On my son's birthday we had a zucchini.
For my daughter we got a carrot.
On my birthday we each got three pees.
Might not sound like much but it was totally awesome.
I'm hoping for something wonderful today.
Maybe a cucumber.
Or a piece of celery.
If I'm lucky, a some spinach, just a few leaves and I'd smile like a monkey.
If there's nothing, we'll eat the wrapping paper I would have used.
If I could have gotten a fruit.
Or a delightful vegetable.

Mr. V. buzzes me in.
I enter the foyer and look at stairs.
They go straight up.
I'm tired.
But I know.
That something is up there.
Something yummy.
That my wife will love.
So I walk, up, up, up.
It takes about twenty minutes.
And more than once I think I'm going vomit bile.

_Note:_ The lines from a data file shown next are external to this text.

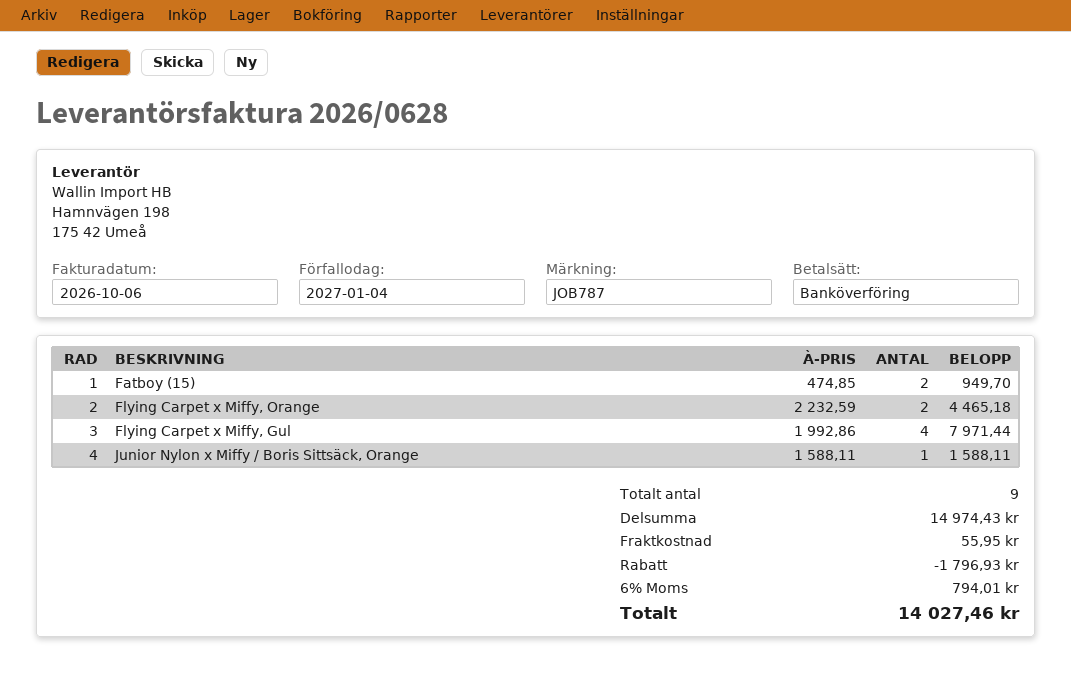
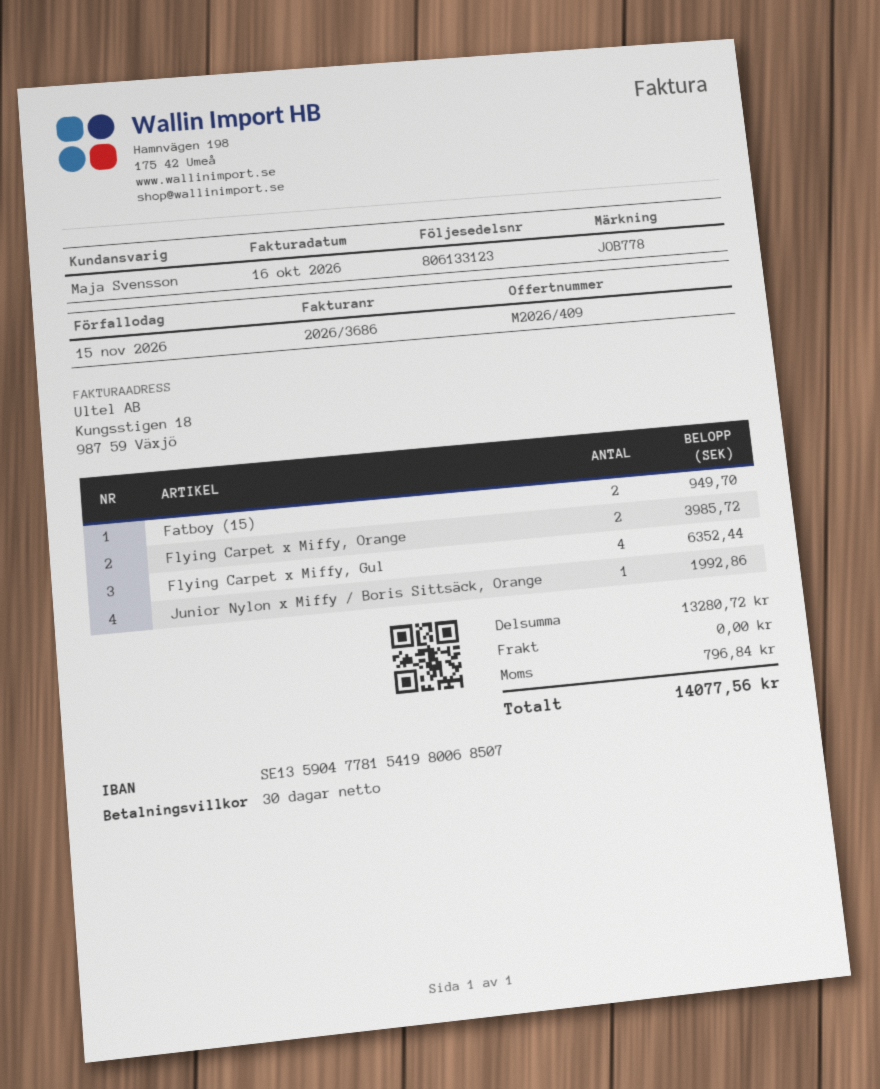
invoice number: 2026/0628 -> 2026/3686
invoice date: 2026-10-06 -> 2026-10-16
due date: 2027-01-04 -> 2026-11-15
reference: JOB787 -> JOB778
Flying Carpet x Miffy, Orange: 2 for 4465.18 -> 2 for 3985.72
Flying Carpet x Miffy, Gul: 4 for 7971.44 -> 4 for 6352.44
Junior Nylon x Miffy / Boris Sittsäck, Orange: 1 for 1588.11 -> 1 for 1992.86
subtotal: 14974.43 -> 13280.72
discount: 1796.93 -> none
shipping: 55.95 -> 0.00
tax: 794.01 -> 796.84
total: 14027.46 -> 14077.56

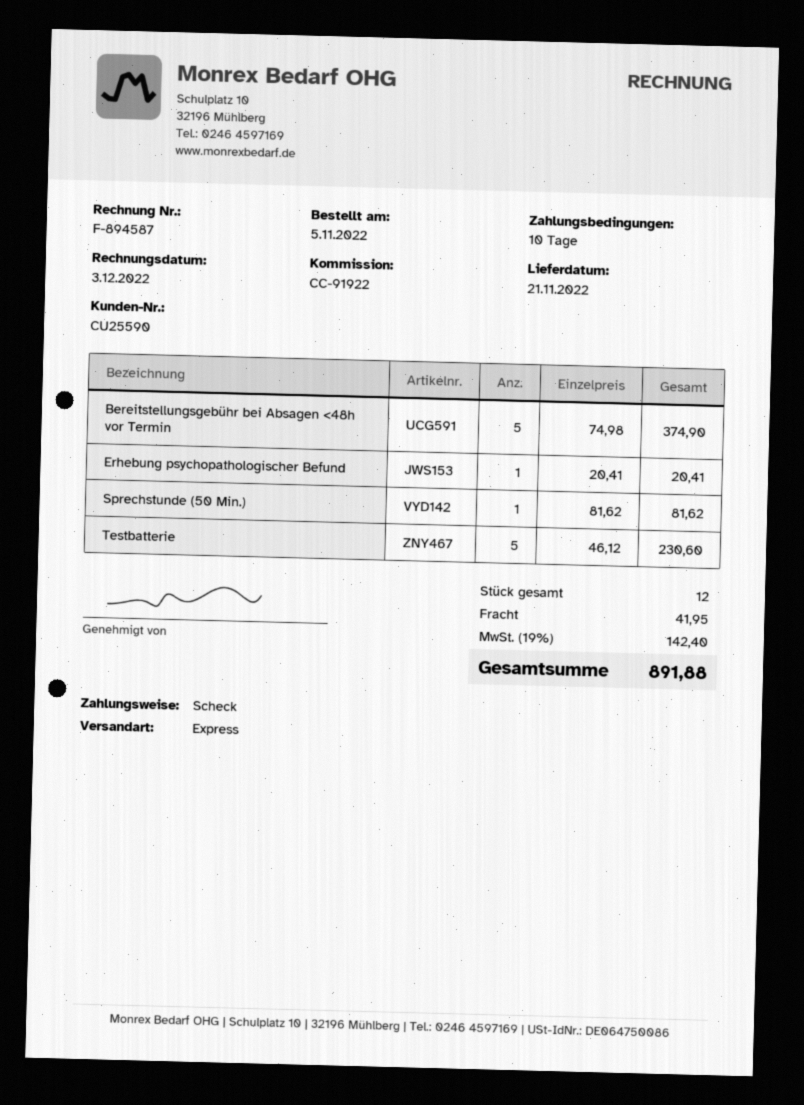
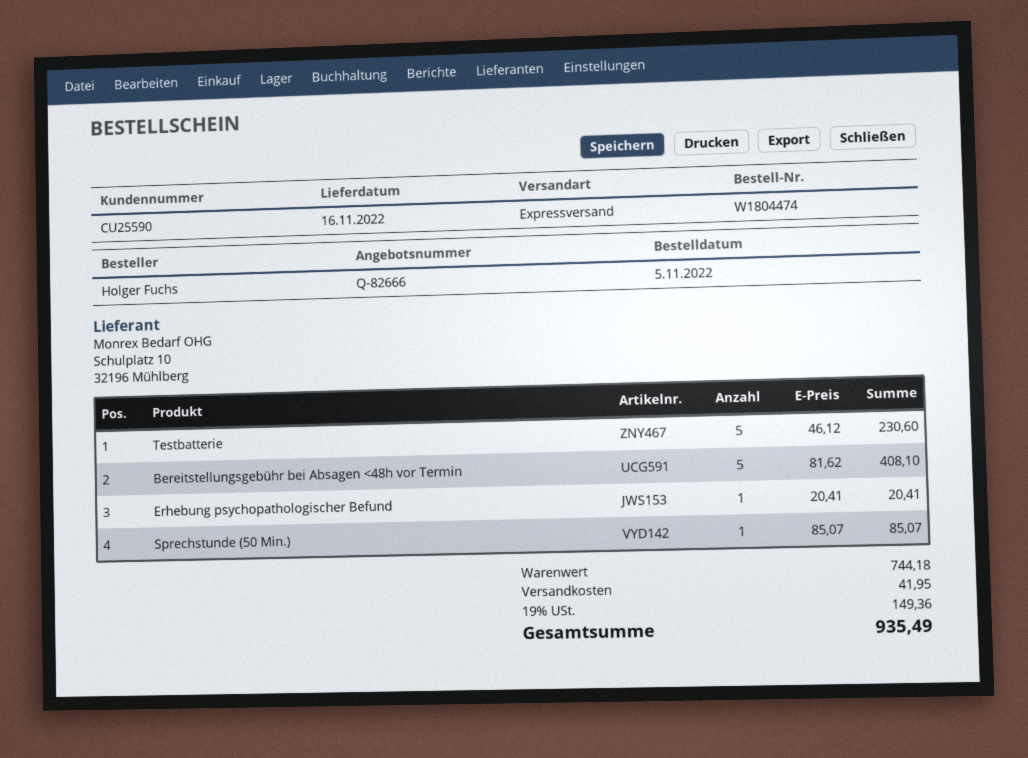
delivery date: 2022-11-21 -> 2022-11-16
Bereitstellungsgebühr bei Absagen <48h vor Termin: 5 x 74.98 = 374.90 -> 5 x 81.62 = 408.10
Sprechstunde (50 Min.): 1 x 81.62 = 81.62 -> 1 x 85.07 = 85.07
tax: 19% = 142.40 -> 19% = 149.36
total: 891.88 -> 935.49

When I reach the fourth floor, Mr. Z is waiting for me.
He's smiling.
He waves.
My heart starts racing and my hands start shaking.
Hi, he says.
Hi, Mr. V., I respond.
I have something amazing today, he says.
Thank you in advance, I say back.
Don't thank me, all I want is money, he says.
I'll give you all I have, I reply.
And I mean it, I'll give him everything.
He steps aside and we walk into his apartment. Though I know he's rich, he doesn't make a show of it. The apartment is spare and clean. The furniture is nice, but not fancy. And it's not the type he could eat if he got really hungry, which is incredibly impressive to me.
Everything else we know has furniture they could eat.
He leads me into the back bedroom.
There is a table in the middle of the room.
A chair on either side of it.
I can hear the hum of the lights coming from the closet.
I can a few specks of dirt on the floor near the door, oh that magnificent dirt.
Sitting in the middle of the table is an onion.
White and round.
It almost looks like it's made of silver.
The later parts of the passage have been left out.